As a specific description of an example, the sequence of the nucleic acid fragment is SEQ ID NO 1;

the nucleic acid fragment provided by the invention is used for rescuing the recombinant canine measles virus capable of expressing NLuc in cells;

the cells are BSR-T7/5 cells and Vero-Dog-SLAM (VDS) cells which are respectively used for rescuing and passaging the recombinant viruses;

in a further aspect of the present invention there is provided a recombinant canine measles virus capable of expressing NLuc, said virus being rescued in cells using a recombinant plasmid expressing a recombinant CMV nucleic acid fragment of NLuc.

The rCMV-NLuc rescued by the reverse genetic technology has higher expression level to the NLuc in the cell, and can emit light blue fluorescence which can be seen by naked eyes under the action of a luminescent substrate furimazine.

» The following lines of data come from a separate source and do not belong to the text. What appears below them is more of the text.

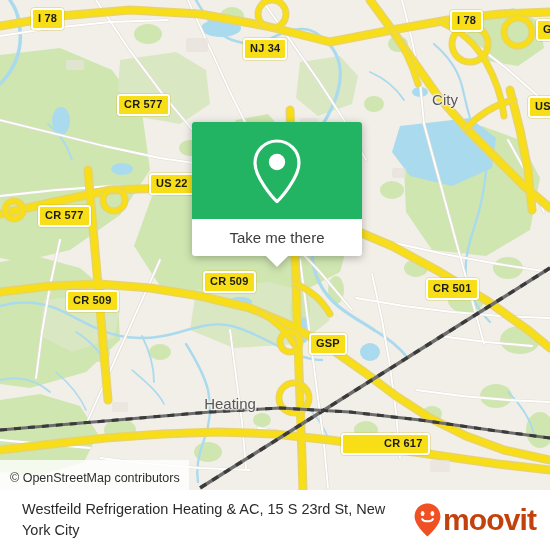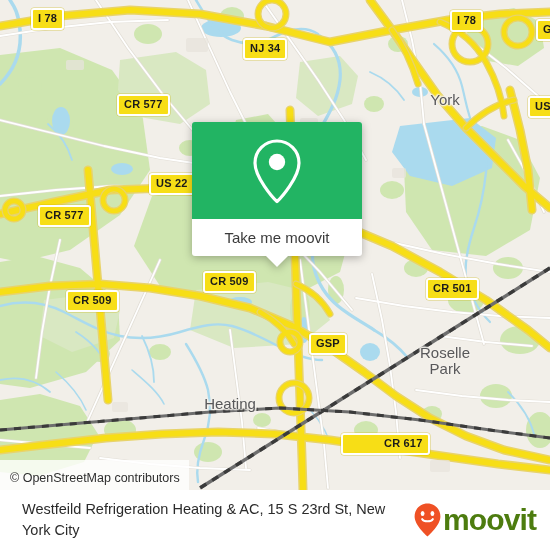--- a/index.html
+++ b/index.html
@@ -408,7 +408,7 @@
     <div class="shield" style="left:288px; top:333px;">GSP</div>
     <div class="shield" style="left:320px; top:433px;padding-left:41px;">CR 617</div>
 
-    <div class="place" style="left:415px; top:92px;  width:60px;">York</div>
+    <div class="place" style="left:415px; top:92px;  width:60px;">City</div>
     <div class="place" style="left:405px; top:345px; width:80px;">Roselle
 Park</div>
     <div class="place" style="left:188px; top:396px; width:84px;">Heating</div>

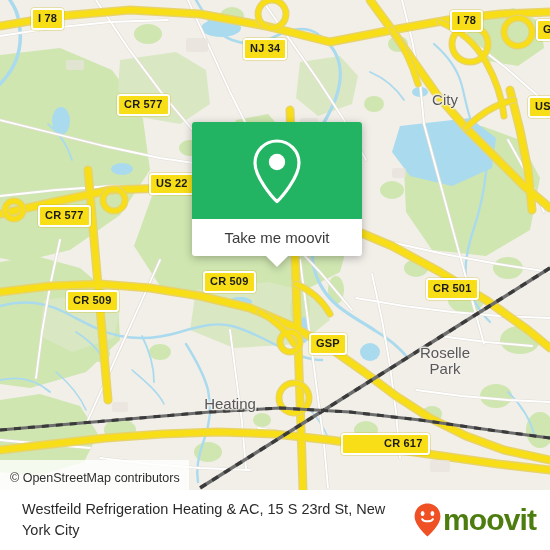--- a/index.html
+++ b/index.html
@@ -423,7 +423,7 @@
         </span>
       </div>
       <div id="popup-foot">
-        <span id="popup-foot-label">Take me moovit</span>
+        <span id="popup-foot-label">Take me there</span>
         <span id="popup-tail"></span>
       </div>
     </div>

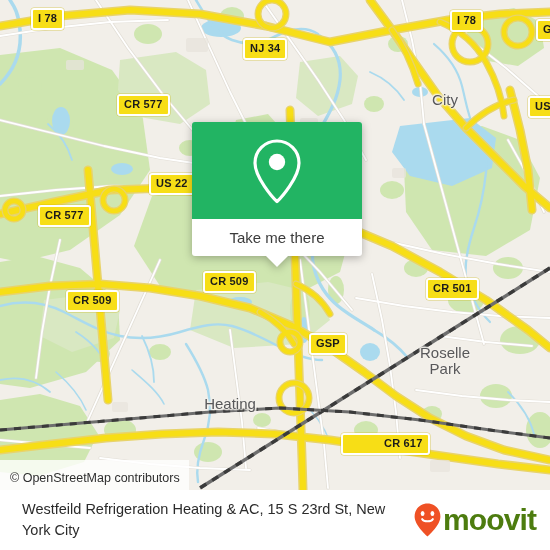--- a/index.html
+++ b/index.html
@@ -409,8 +409,6 @@
     <div class="shield" style="left:320px; top:433px;padding-left:41px;">CR 617</div>
 
     <div class="place" style="left:415px; top:92px;  width:60px;">City</div>
-    <div class="place" style="left:405px; top:345px; width:80px;">Roselle
-Park</div>
     <div class="place" style="left:188px; top:396px; width:84px;">Heating</div>
 
     <div id="popup">

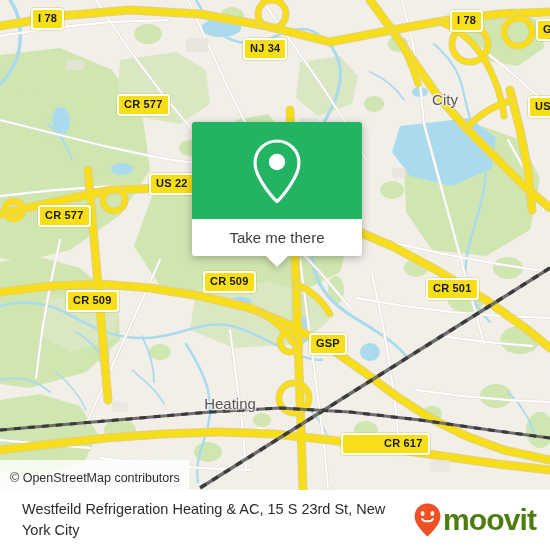--- a/index.html
+++ b/index.html
@@ -160,7 +160,7 @@
     flex: 0 0 auto;
   }
   #brand-wordmark {
-    color: #4d7c0f;
+    color: #c2410c;
     font-size: 30px;
     font-weight: bold;
     letter-spacing: -0.9px;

The insertion of the exogenous gene does not significantly affect the growth kinetics of the virus, and the exogenous gene is relatively stable in the virus passage process.

Drawings

FIG. 1: rCMV-NLuc cDNA clone pattern diagram.

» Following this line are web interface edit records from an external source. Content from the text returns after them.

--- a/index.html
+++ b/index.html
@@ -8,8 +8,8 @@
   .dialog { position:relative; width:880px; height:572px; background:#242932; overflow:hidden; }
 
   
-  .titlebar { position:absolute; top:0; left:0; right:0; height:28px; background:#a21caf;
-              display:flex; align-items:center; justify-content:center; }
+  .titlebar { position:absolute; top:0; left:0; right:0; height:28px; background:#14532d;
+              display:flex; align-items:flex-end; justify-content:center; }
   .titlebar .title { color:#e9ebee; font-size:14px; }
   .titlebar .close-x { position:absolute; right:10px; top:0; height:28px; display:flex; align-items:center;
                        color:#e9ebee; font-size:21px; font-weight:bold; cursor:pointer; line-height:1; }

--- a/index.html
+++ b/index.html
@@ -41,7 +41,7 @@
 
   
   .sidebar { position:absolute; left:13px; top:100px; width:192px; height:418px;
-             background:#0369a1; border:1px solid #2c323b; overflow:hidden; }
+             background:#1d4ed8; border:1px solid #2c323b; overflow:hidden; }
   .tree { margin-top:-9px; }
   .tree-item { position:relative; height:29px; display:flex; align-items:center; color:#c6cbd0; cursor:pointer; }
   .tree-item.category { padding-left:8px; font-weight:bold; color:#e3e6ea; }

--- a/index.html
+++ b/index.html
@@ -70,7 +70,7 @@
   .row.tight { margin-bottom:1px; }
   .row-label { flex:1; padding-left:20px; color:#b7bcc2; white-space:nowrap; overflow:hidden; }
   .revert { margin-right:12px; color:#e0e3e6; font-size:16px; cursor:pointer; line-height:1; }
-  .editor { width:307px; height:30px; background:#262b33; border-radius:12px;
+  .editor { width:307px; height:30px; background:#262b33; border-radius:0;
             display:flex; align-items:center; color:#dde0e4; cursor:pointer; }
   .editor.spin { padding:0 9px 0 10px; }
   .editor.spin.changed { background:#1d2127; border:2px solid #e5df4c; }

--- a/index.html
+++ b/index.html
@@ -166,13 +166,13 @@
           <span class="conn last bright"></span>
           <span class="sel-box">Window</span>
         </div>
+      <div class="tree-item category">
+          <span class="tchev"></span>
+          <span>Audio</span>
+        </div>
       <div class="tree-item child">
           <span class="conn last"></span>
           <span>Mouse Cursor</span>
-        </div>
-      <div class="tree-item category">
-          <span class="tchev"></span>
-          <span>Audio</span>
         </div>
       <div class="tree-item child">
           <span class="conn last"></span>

FIG. 2: fluorescence analysis was performed 72h after co-transfection of the four plasmids.

FIG. 3: rCMV-NLuc blindly transmitted the second generation induced syncytial lesions.

FIG. 4: RT-PCR identification of rCMV-NLuc in the fifth generation.

FIG. 5: and (3) carrying out test strip detection on the rCMV-NLuc in the fifth generation.

FIG. 6: fluorescence analysis of fifth generation rCMV-NLuc.

FIG. 7: cytopathic effects of rCMV-NLuc of the seventh generation and wild-type virus induced at different infection times.

FIG. 8: comparison of rCMV-NLuc and wild-type virus growth curves.

FIG. 9: rCMV-NLuc fluorescence analysis of each generation.

FIG. 10: RT-PCR identifies rCMV-NLuc of different generations.

Detailed Description

The invention constructs rCMV-NLuc cDNA clone containing NLuc, and cotransfects BSR-T7/5 cells with eukaryotic expression plasmids respectively expressing CMV N and P, L proteins, successfully saves rCMV-NLuc, and further identifies and analyzes characteristics of recombinant viruses.

The present invention is further illustrated by the following examples, which are to be understood, however, as being merely illustrative and not limiting of the scope of the invention.